My background as a Mum and A Physio is perfect training for endurance mountain biking. There were many days when the kids were young that I was so tired from lack of sleep that I could barely stand or string a sentence together. But then the baby needs something so you learn that there is always something in reserve; that you can dig deeper and keep going with a smile on your face. The same as being a physio, seeing patients one after the other you do not have the luxury of a coffee break or a daydream break whenever you feel so inclined. You have to remain focused, cheerful and in the moment 100% of the time. This crosses over to riding my bike because if I loose focus, I risk falling off. If I stop smiling, a negative thought can make me want to give up!
My knowledge of how my body works has also been invaluable.

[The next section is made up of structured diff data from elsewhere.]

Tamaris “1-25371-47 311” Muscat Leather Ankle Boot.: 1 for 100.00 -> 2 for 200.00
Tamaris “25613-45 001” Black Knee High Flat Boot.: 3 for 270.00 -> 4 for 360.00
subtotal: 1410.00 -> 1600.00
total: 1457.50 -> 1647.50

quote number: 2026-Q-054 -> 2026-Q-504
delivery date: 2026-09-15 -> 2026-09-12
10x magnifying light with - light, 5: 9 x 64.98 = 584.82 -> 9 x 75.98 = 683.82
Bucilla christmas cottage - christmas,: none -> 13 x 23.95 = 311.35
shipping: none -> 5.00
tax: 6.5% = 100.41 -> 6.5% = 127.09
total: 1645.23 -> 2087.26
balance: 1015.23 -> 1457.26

I am a Pilates instructor and have developed the ability to feel and change how my muscles are working, allowing me to keep pedaling for hours and hours. 


Since 2008 I have been placed in every national level endurance race I have taken part in. 

2008
Transwales 2008 7 day stage race 2nd overall ladies vet (winner of night special stage 2nd/3rd in all other special stages), 

2009
24/12 in Plymouth - 24 hour mixed pair: 2nd
Torq torq in Hampshire - 12hour solo: 3rd
‘Dusk til Dawn’ in Thetford, - 12hour solo enduro race (through the night): 3rd 

2010
Mucoff 8, -8 hour enduro: 1st  Ladies Vets
Gorrick 100 - 50 mile enduro : 1st Ladies
Exposure 24 - Natiional 24 hour solo championships: 2nd Ladies Vets 
24/12 in Plymouth – 24 hour mixed pair: 1st (7 hour lead on second place.)

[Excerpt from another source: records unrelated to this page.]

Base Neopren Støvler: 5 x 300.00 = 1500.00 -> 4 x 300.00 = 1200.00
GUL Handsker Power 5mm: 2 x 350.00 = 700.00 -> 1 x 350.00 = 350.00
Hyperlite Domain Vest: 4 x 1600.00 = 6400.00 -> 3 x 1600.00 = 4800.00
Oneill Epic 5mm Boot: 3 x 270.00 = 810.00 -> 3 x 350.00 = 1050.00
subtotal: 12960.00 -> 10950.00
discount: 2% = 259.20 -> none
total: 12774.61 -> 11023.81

In May 2010 I entered the first ever UK National 24 hour solo championships.
The race was the hardest yet; massive hills, long laps with blistering 30’ heat through the day making hydration difficult.
I managed to ride 132 miles through the mountains of Scotland clocking up over 6000 meters of climbing (the equivalent to cycling ¾ up Everest and down again from sea level)

This feat qualified me to represent the UK at the world solo 24 hour championships to be held in Australia this October.  I will be cycling against the worlds best and I cant help but feel amazed, proud and a little bit- ok a lot nervous!  

If I had time to stop and think about it I would realise what a massive challenge I have undertaken. But I have not stopped. Stopping and thinking risks you putting up false ”I might fail” barriers to hamper your progress. Im a “yes” kind of person and I have never even considered that I might be too old, too fat, too unfit, too inexperienced….It’s amazing what you can achieve if you ignore the negatives.

I have to stop, only to say thank you to all those who have made it possible so far. My parents for not getting me a car for my 21st! Olly Townsend from Cloud9trails who taught me how to ride a mountain bike, Kate Potter, Elite Mountain bike racer and skills coach who inspired me to race. Simon Usher my partner and pit manager who willingly helps sort out the domestic stuff and stays awake all night to look after me while I race, Petra Cycles in Oxted, who look after my bike and make sure it works, The boys from Oxted MTB who ride every sunday morning, making me ride faster than I really want to, Natterbox, and Candela Capital who have sponsored me to go to Australia, AQR holidays and Cotic who have lent me a KP24- a protype 24 hour race bike to take to Australia,  Westminster Physiotherapy and Pilates Centre where I work, for supporting me with time away from the office to train and treatment from the very talented Sudhir Daya to keep my muscles balanced, CC Tweaked for re building my wheels (what an amazing job they did!), for Goodness shakes for their recovery drinks, Maxxis tires for donating enough cross marks to keep us riding for ever! Lastly to my kids for giving me ability do anything despite being exhausted!

My initial goal of ‘perform to your potential’ has allowed me to get to a place I never even dreamed of.  If I had said I would like to run a marathon, I might have stopped there because it was a dead end goal- my open-ended goal called potential has allowed me, via inertia to continue achieving. 

My next goal? To inspire more ‘ordinary’ people to reach their potential wherever it might be, to finish the world championships with a smile on my face! Then, who knows?